L’asticella del “cosa racconto di me, quanto mi espongo ed espongo la mia fragilità” è diversa per ognuno.

Ragionandoci su, la risposta che mi sono data è che dentro ognuno di noi vi sia un “esposimetro emotivo”. Lo zero di questo esposimetro è l’Ego.
Più sottoesponi l’Ego nella comunicazione delle tue fragilità, più stai applicando il tuo diritto alla fragilità emotiva.
Più sovraesponi l’ego, più stai mercificando le tue emozioni.

Questo avviene sia in pubblico che in privato.

La mercificazione avviene quando si utilizzano le proprie emozioni per ricattare l’altro (che sia un partner o un amico) o quando le si utilizza per accrescere i propri follower.

Il diritto alla fragilità lo si applica con il dialogo autentico, che si instaura con chi ci sta di fronte, che sia una persona in carne e ossa o “K” account digitali.

Dietro al diritto alla fragilità vi è la lotta per un mondo più umano, il riconoscimento globale delle emozioni nate con il primo essere vivente, la voglia di connettersi ad un livello profondo per ricordarci che non siamo soli.
Nessuno di noi lo è, perché c’è un luogo a cui tutti apparteniamo ed è il cuore.

Dietro alla mercificazione vi è un’insaziabile mancanza d’amore, un amor proprio anoressico, che si cerca di colmare con una bulimica ricerca di attenzioni.

Cosa ci stiamo perdendo nel confondere queste due pratiche?

L’umanità e l’accettazione della nostra autenticità.
Il diritto di essere fragili emotivamente è qualcosa che va preservato.

“Sono stanca”
“Non ce la faccio più”
“Sono a pezzi”
“Sono fragile”
“Mi sento distrutta”

È diritto di ognuno sentirsi così.
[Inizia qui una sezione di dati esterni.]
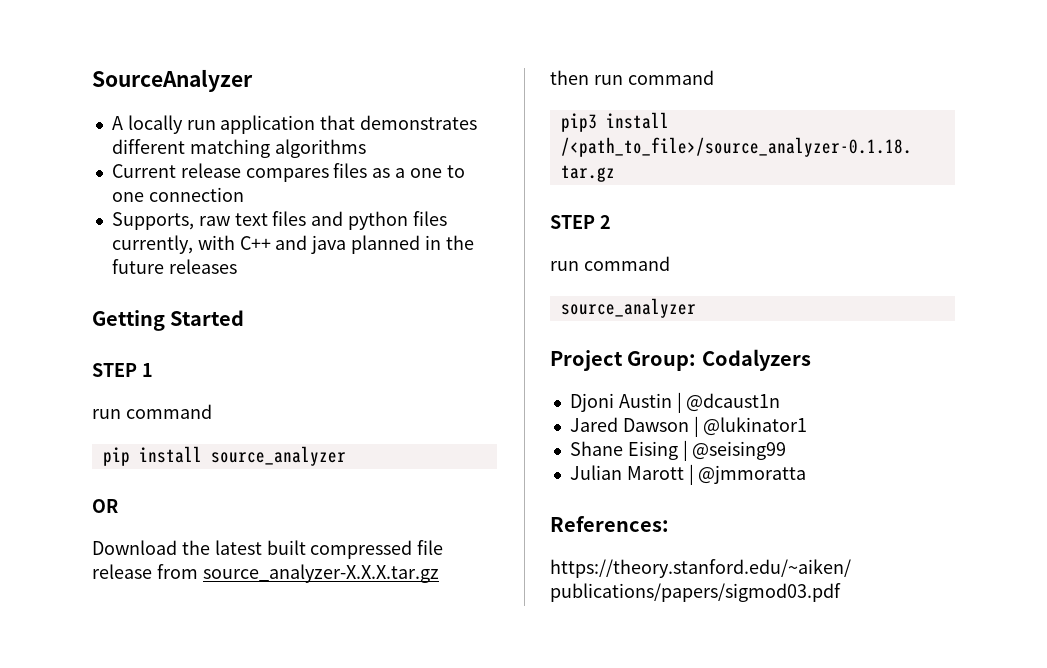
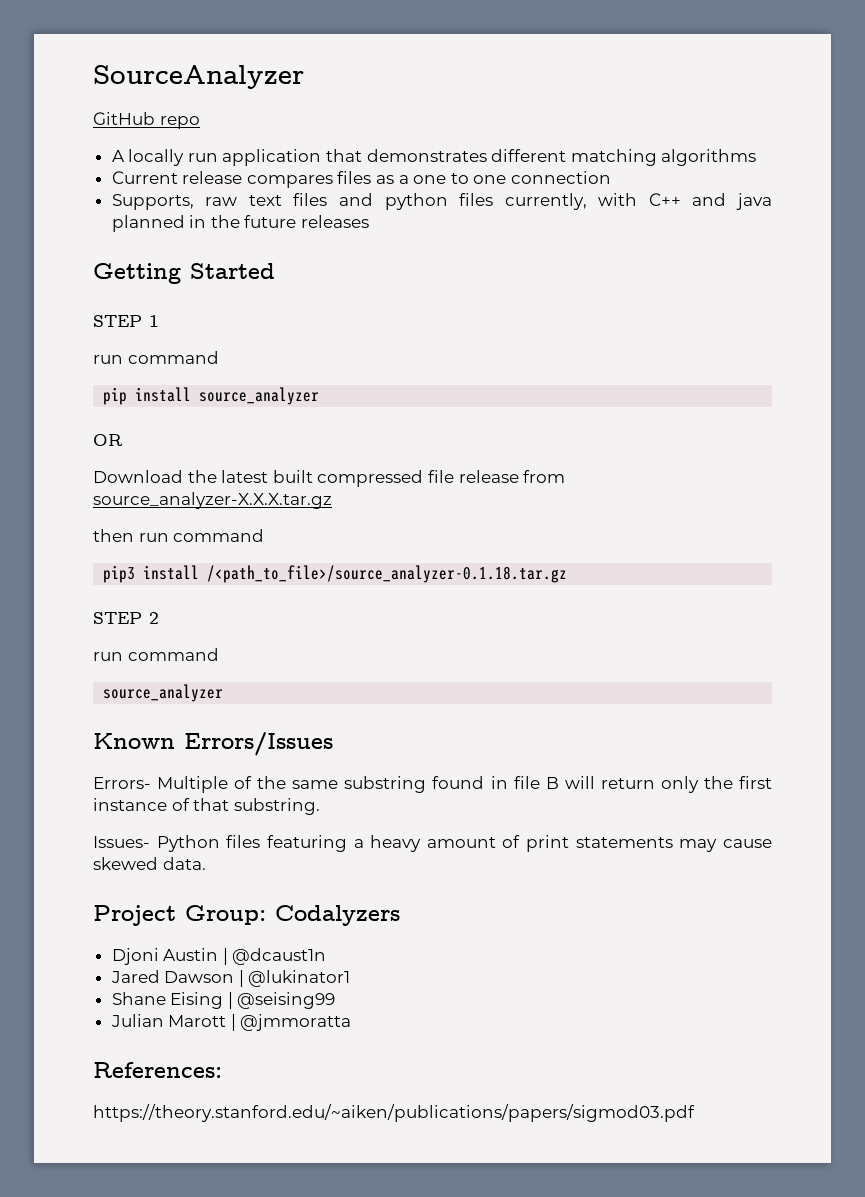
(253, 80) none -> [93,112,200,129] // GitHub repo
(696, 308) none -> [93,732,333,756] [93,776,772,793] [93,798,320,815] [93,835,772,852] [93,857,206,870] // Known Errors/Issues // Errors- Multiple of the same substring found in file B will return only the first instance of that substring. // Issues- Python files featuring a heavy amount of print statements may cause skewed data.

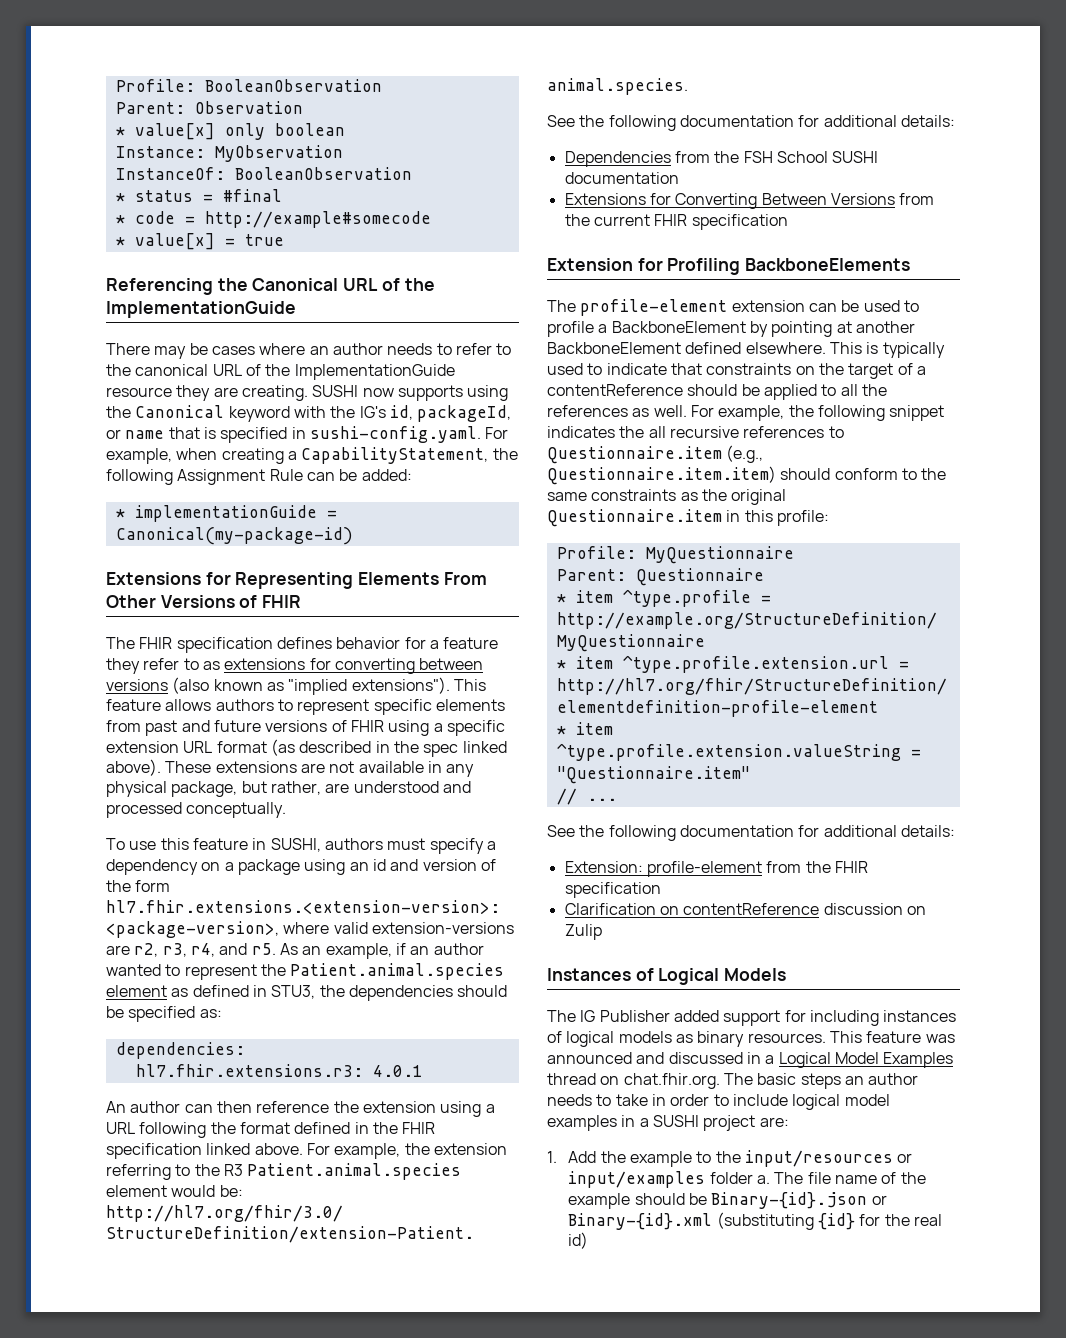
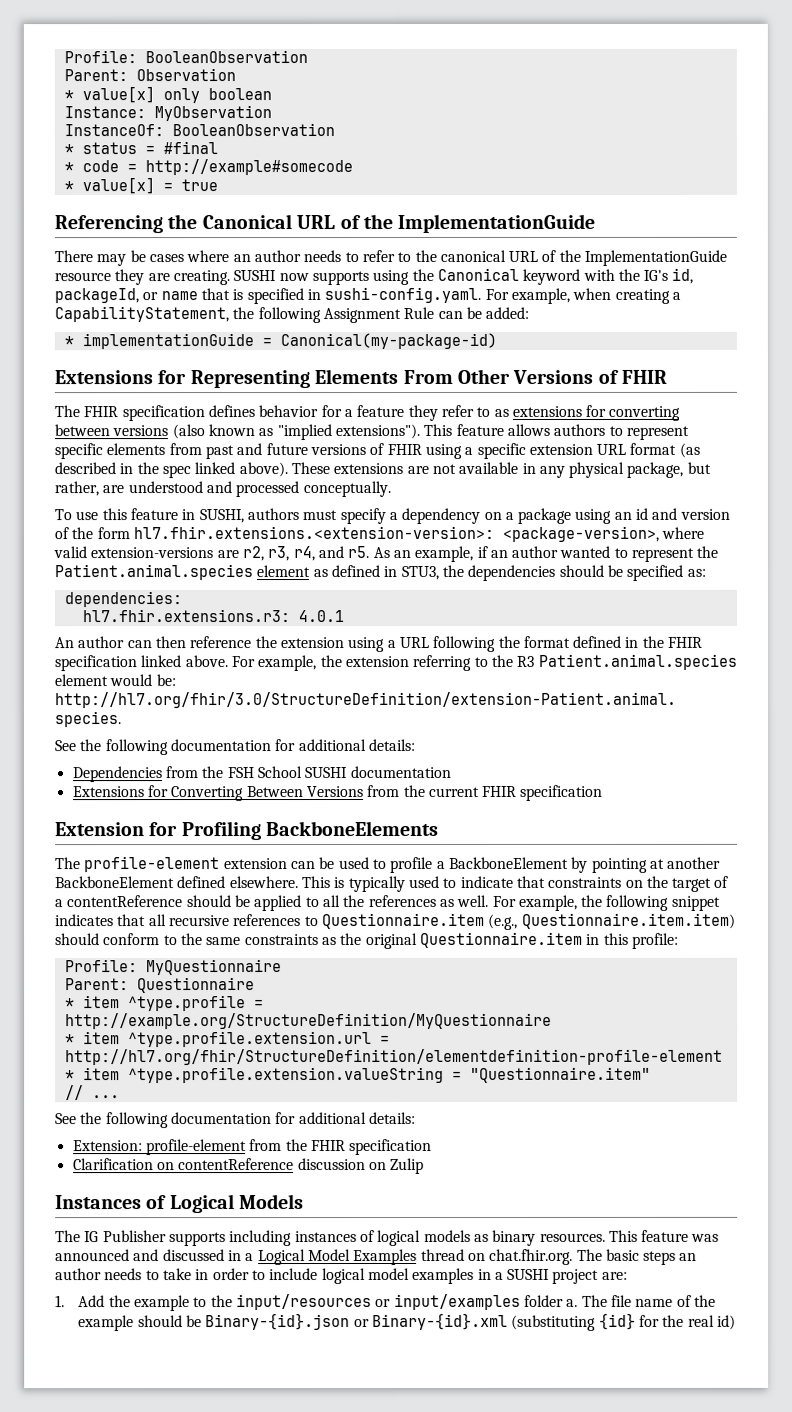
[619,426,645,438] the -> [117,914,147,927] that
[673,1010,806,1026] added support for -> [168,1232,226,1247] supports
È diritto di ognuno poterlo comunicare a chi sta di fronte, per poter essere abbracciato con i gesti, le parole, ma anche solo con il silenzio.

Per arrivare finalmente a comprendere che non esistono opposti e la fragilità è parte costituente della forza.

Se forse iniziassimo ad insegnare questo diritto ai bambini (e agli adulti travestiti da bambini) le strade sarebbero popolate di persone più autentiche, potenti, felici e serene e verrebbe meno la necessità che alcuni individui sentono nel mercificare i propri sentimenti, per provare a guarire quella ferita d’amore che nessun numero di followers riuscirà mai a render meno dolorosa.